▶ What you need to do
Please transcribe, word for word, only the lines from the one containing "font-style: none ->" through the last line of the records below, both included, and leave out every picture.

▶ Provided entries
_ _ _ _
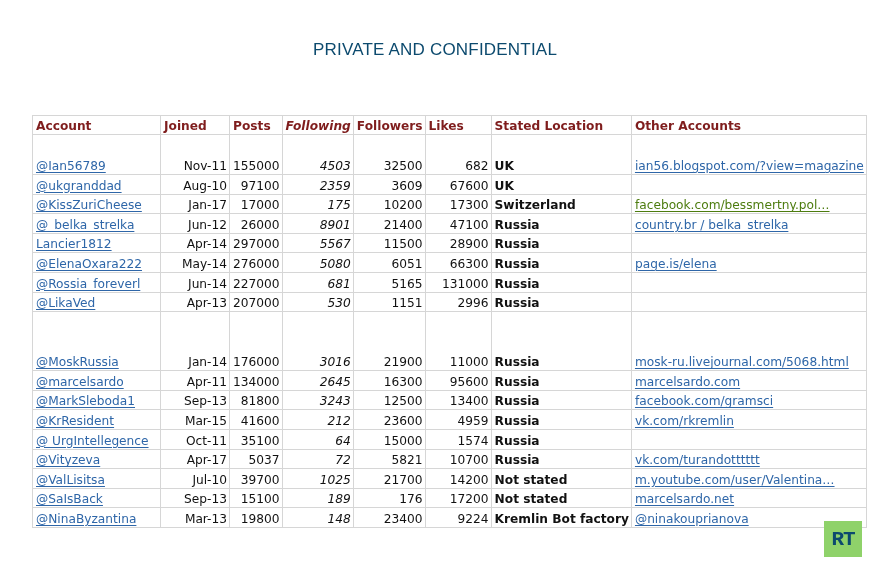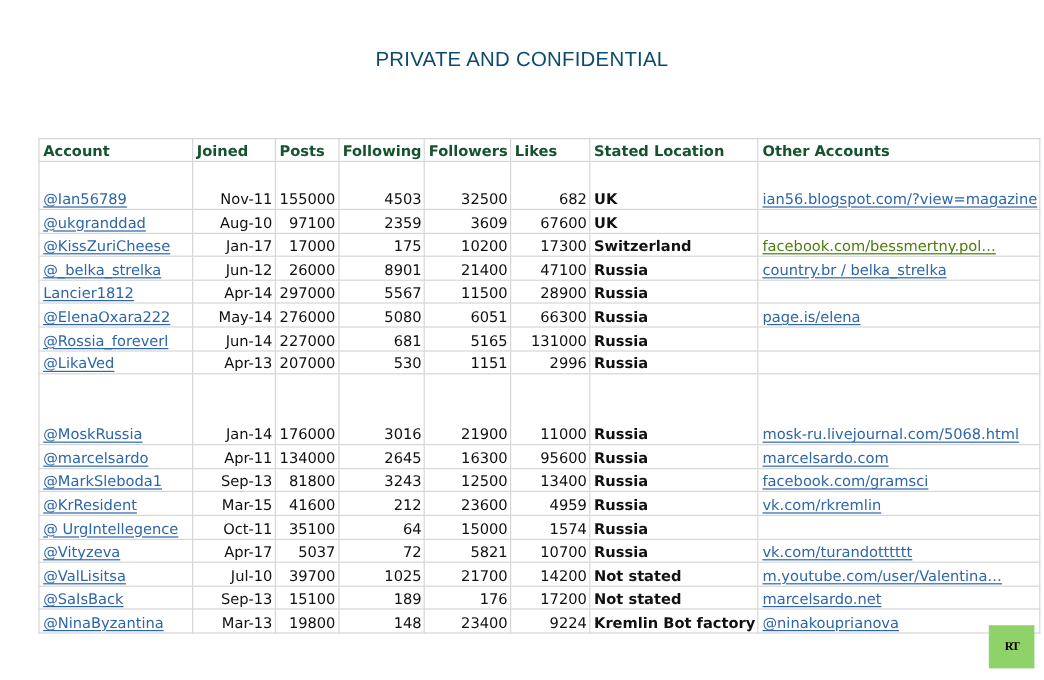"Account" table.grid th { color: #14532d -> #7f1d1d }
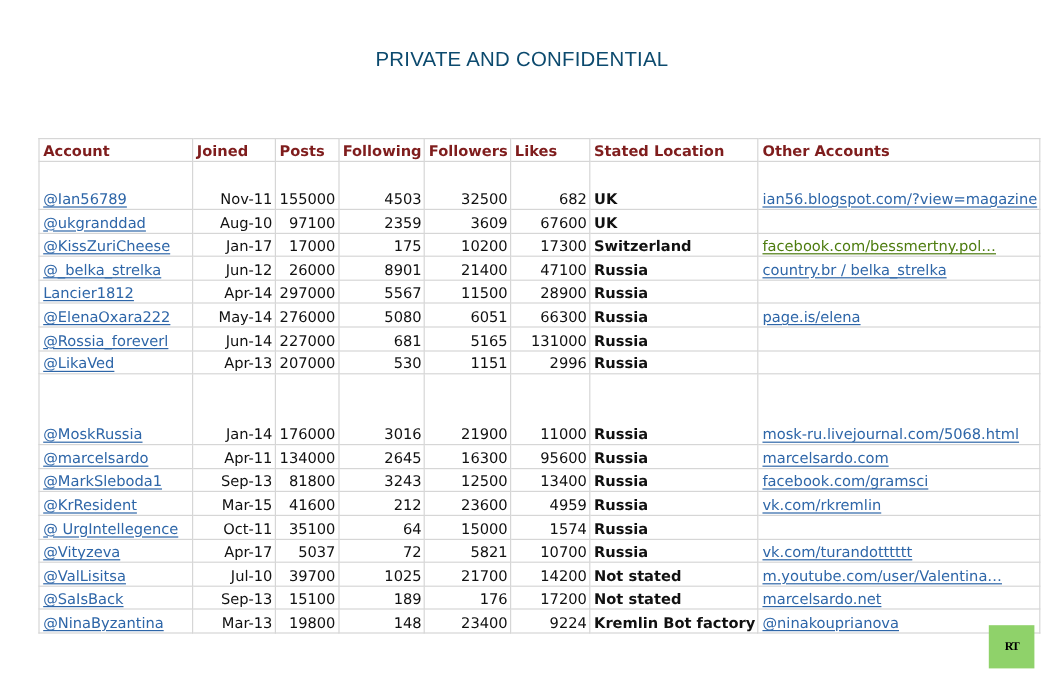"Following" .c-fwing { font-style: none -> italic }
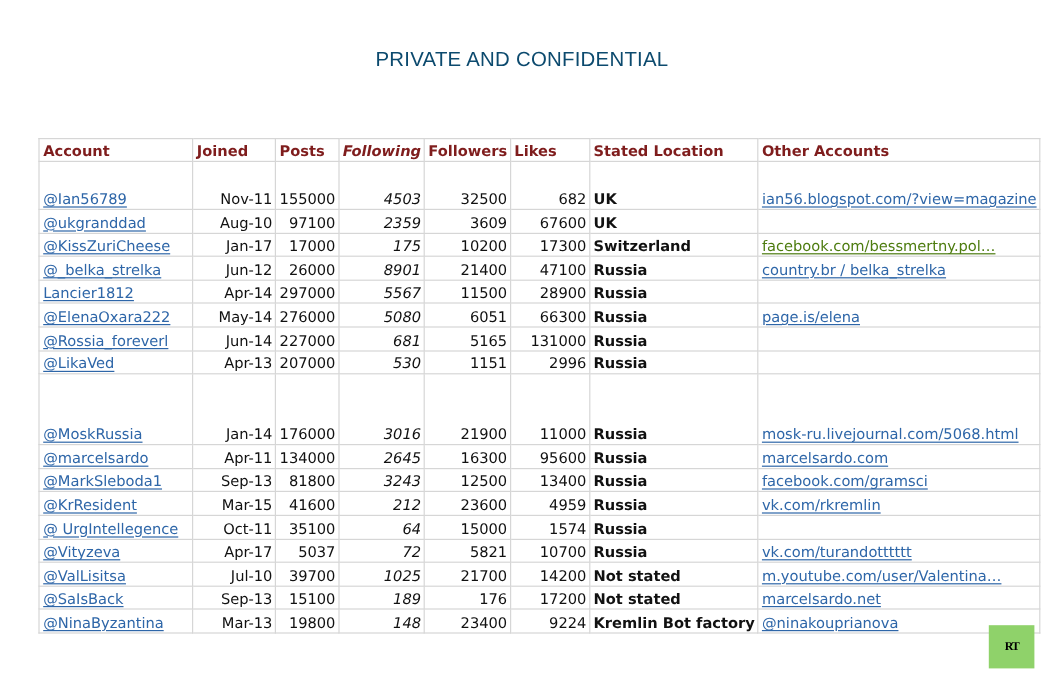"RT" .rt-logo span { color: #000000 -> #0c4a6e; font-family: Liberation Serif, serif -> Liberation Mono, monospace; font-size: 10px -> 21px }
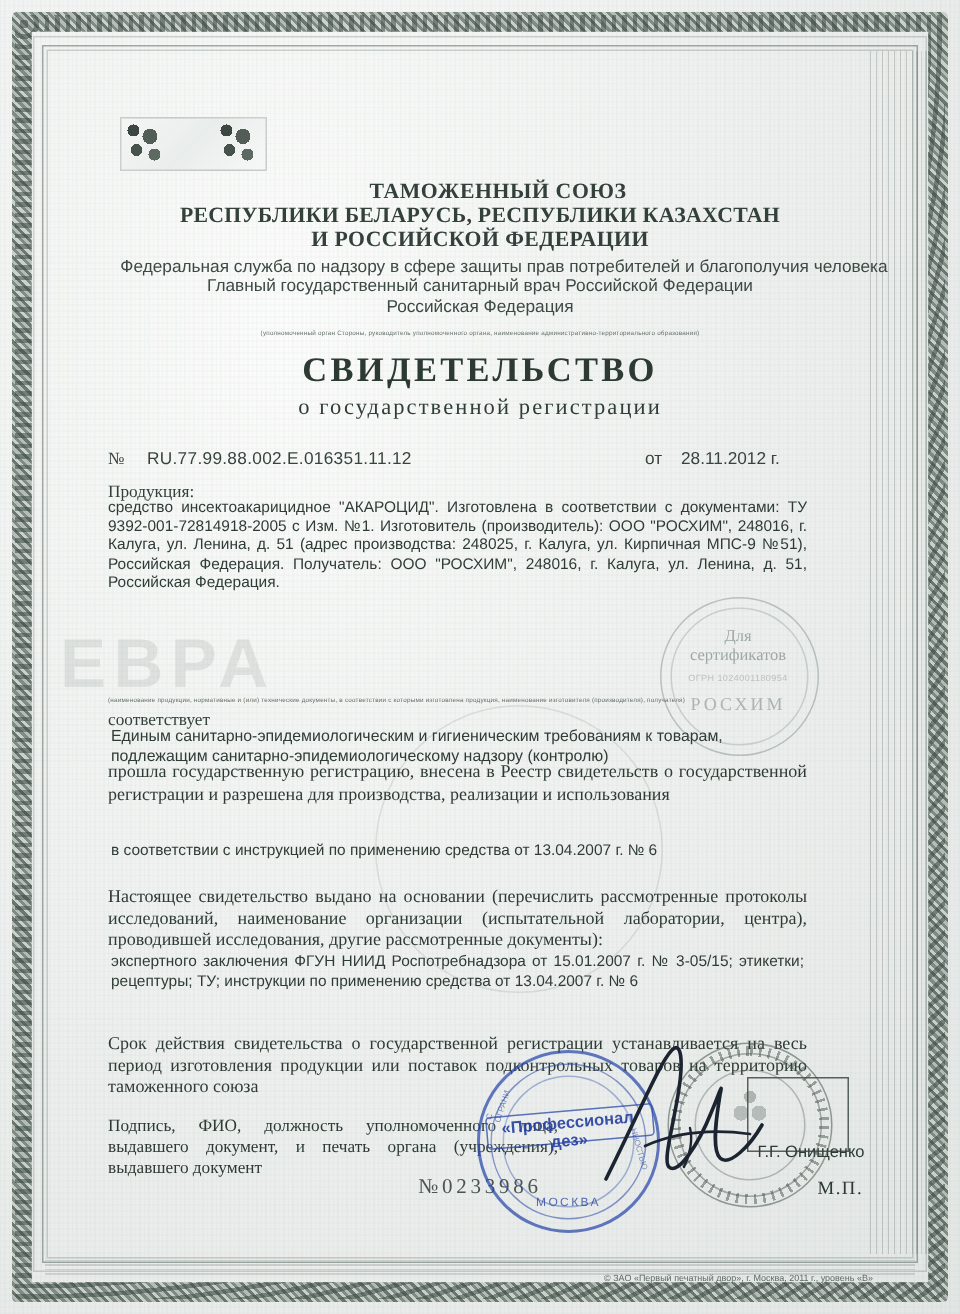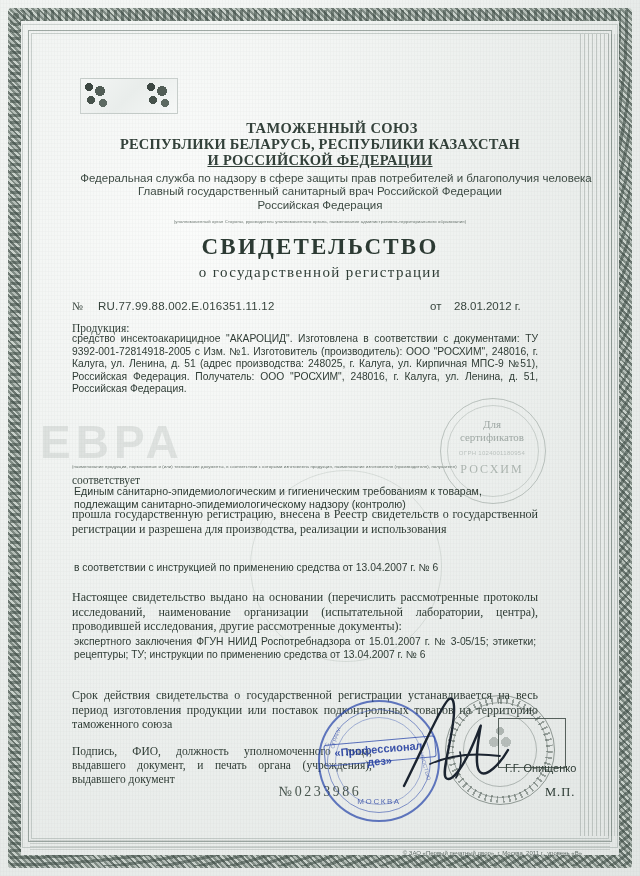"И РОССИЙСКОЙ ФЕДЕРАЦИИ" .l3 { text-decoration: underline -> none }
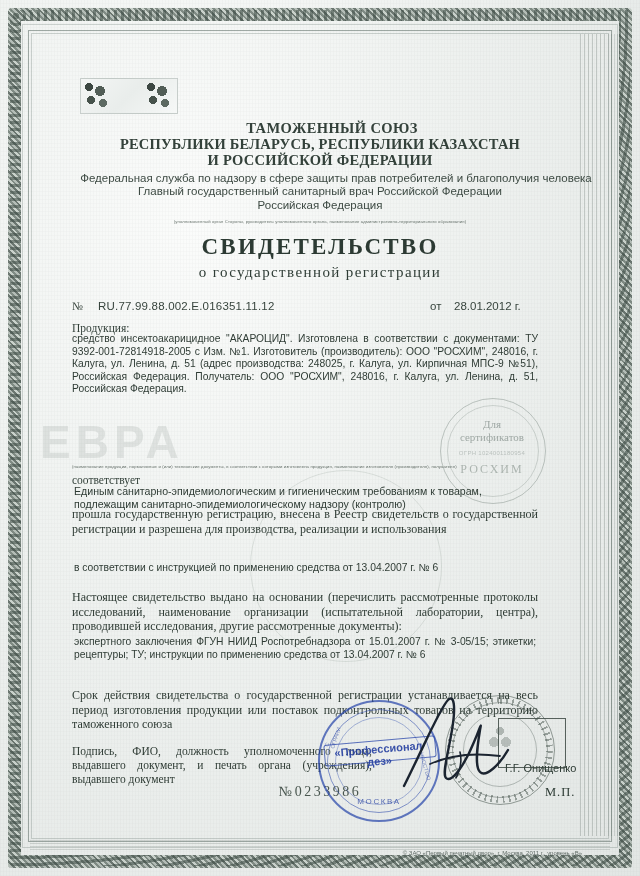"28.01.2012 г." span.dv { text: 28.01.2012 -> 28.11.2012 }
_ _ _ _
▶ Completed exercise
"Following" .c-fwing { font-style: none -> italic }
"RT" .rt-logo span { color: #000000 -> #0c4a6e; font-family: Liberation Serif, serif -> Liberation Mono, monospace; font-size: 10px -> 21px }
"И РОССИЙСКОЙ ФЕДЕРАЦИИ" .l3 { text-decoration: underline -> none }
"28.01.2012 г." span.dv { text: 28.01.2012 -> 28.11.2012 }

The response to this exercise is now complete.